The second logic error introduces the stochastic failure. The thread.output.tryRecv() can run before individual threads are finished. You would need to keep track of the finished threads, and keep retrying the unfinished threads. Alternatively you can use thread.output.recv() instead which will block until each thread is done per cycle. Modifying your code to use recv it then outputs 1040 every time with 104 work units done.
In other words, thread pools are tricky and you'd need to rethink your logic for how you submit work to threads and wait for them for finish. Usually you'll have one channel (queue) shared between multiple workers which will use system primitives or other methods to let only one thread grab a work chunk at a time.
The logic in your loop will try and submit...
Ah good catch with the while workID < NSUBMISSIONS submission loop, Thank you! I tried too hard to make a tidy minimal example and introduced this bug thinking I could get rid of my break condition for cleanliness. Edited the code and output above to reflect this fix.
The thread.output.tryRecv() can run before individual threads are finished. You would need to keep track of the finished threads, and keep retrying the unfinished threads.

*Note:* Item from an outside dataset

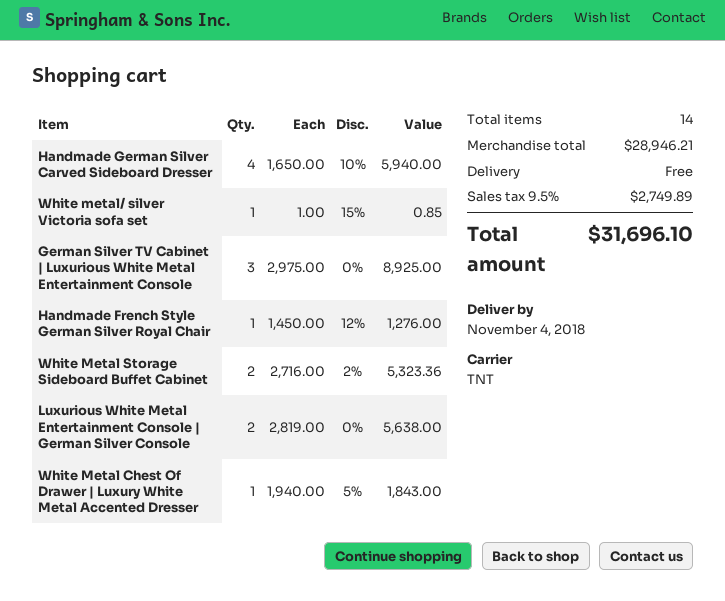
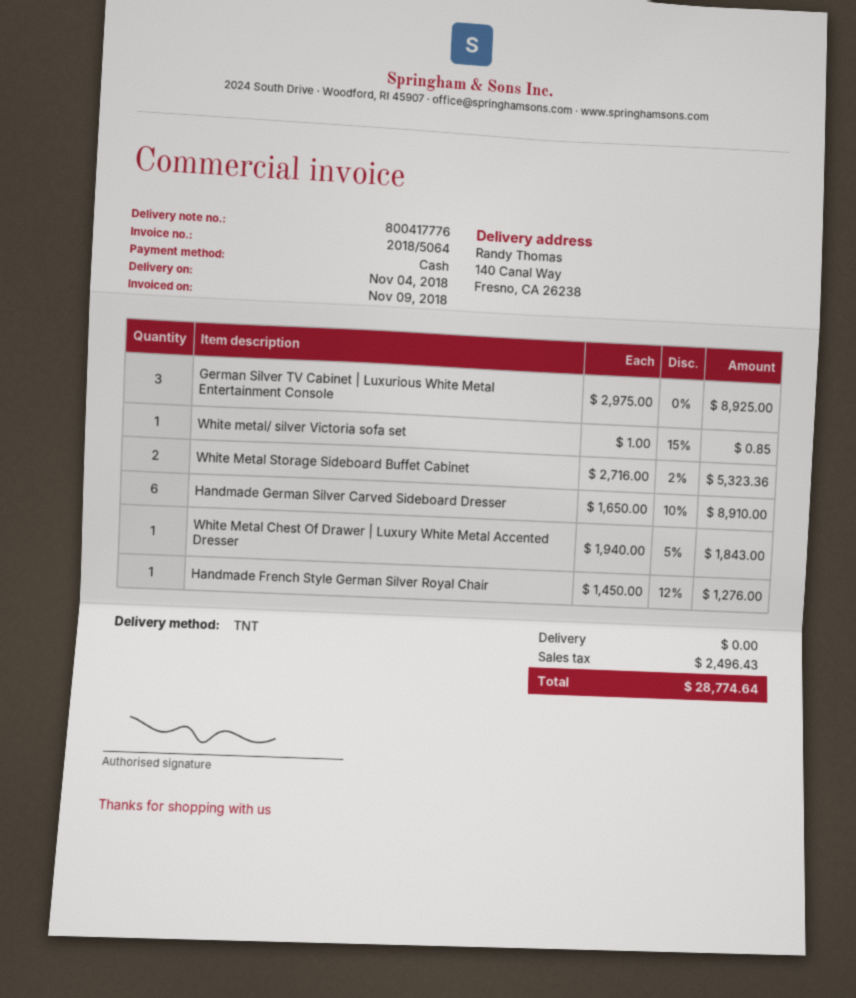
Handmade German Silver Carved Sideboard Dresser: 4 x 1650.00 - 10% = 5940.00 -> 6 x 1650.00 - 10% = 8910.00
Luxurious White Metal Entertainment Console | German Silver Console: 2 x 2819.00 = 5638.00 -> none
tax: 2749.89 -> 2496.43
total: 31696.10 -> 28774.64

So my understanding is that the whole point of tryRecv is exactly that it can run before threads are finished, and it will tell you in the dataAvailable field if a message was received or not. So what I do is poll the thread pool until I find a thread that has indicated it is ready for more work. In this way I am tracking what threads are finished and querying them the next time I ask around the entire thread pool. I'm apparently blind to my own code by now so if this is not what I've written in code, then please tell me.
Other understandings I have of tryRecv that might be wrong: tryRecv empties the message in the channel, so it cannot receive the same message twice. Also, channels are atomic, so a thread writing a message and another thread receiving a message on the same channel cannot have a race condition. tryRecv result field of .dataAvailable will be true when a message was successfully read and emptied from the channel.
SOLVED
So, after much debugging... Always use initLock on your locks. Don't ever forget it otherwise the lock will "work" without actually doing what it's supposed to. You might also need deinitLock then.
So, after much debugging... Always use initLock on your locks. Don't ever forget it otherwise the lock will "work" without actually doing what it's supposed to. You might also need deinitLock then.
Oops, sorry I forgot that I'd changed that too. Yes, definitely init them (and conds as well) as uninitialized locks may have strange undefined behaviors.
In this way I am not needing to track state, because tryRecv does the tracking of finished or not finished for me, mostly because the last thing a thread does is send 'Ready' into the channel when it's done with its work. I'm apparently blind to my own code by now so if this is not what I've written in code, then please tell me.
You're sort of correct here. Though you'd likely need to increment workID count when submitting a task and not after checking tryRecv. There's many other ways, but currently you're increment and checking workID after receiving a result, which won't be deterministic.
you'd likely need to increment workID count when submitting a task and not after checking tryRecv
For anyone else reading this, we're talking past each other here I suspect, because the code does do the right thing once an initLock is added. What happens for submission is it only submits jobs to threads that are ready for jobs - thus the check for receiving a "Ready" message through tryRecv and why workID is only incremented upon a job submission after receiving a response from the thread, which is the "ready for work" message. With initLock, results at the end are deterministic and all is good. Yay!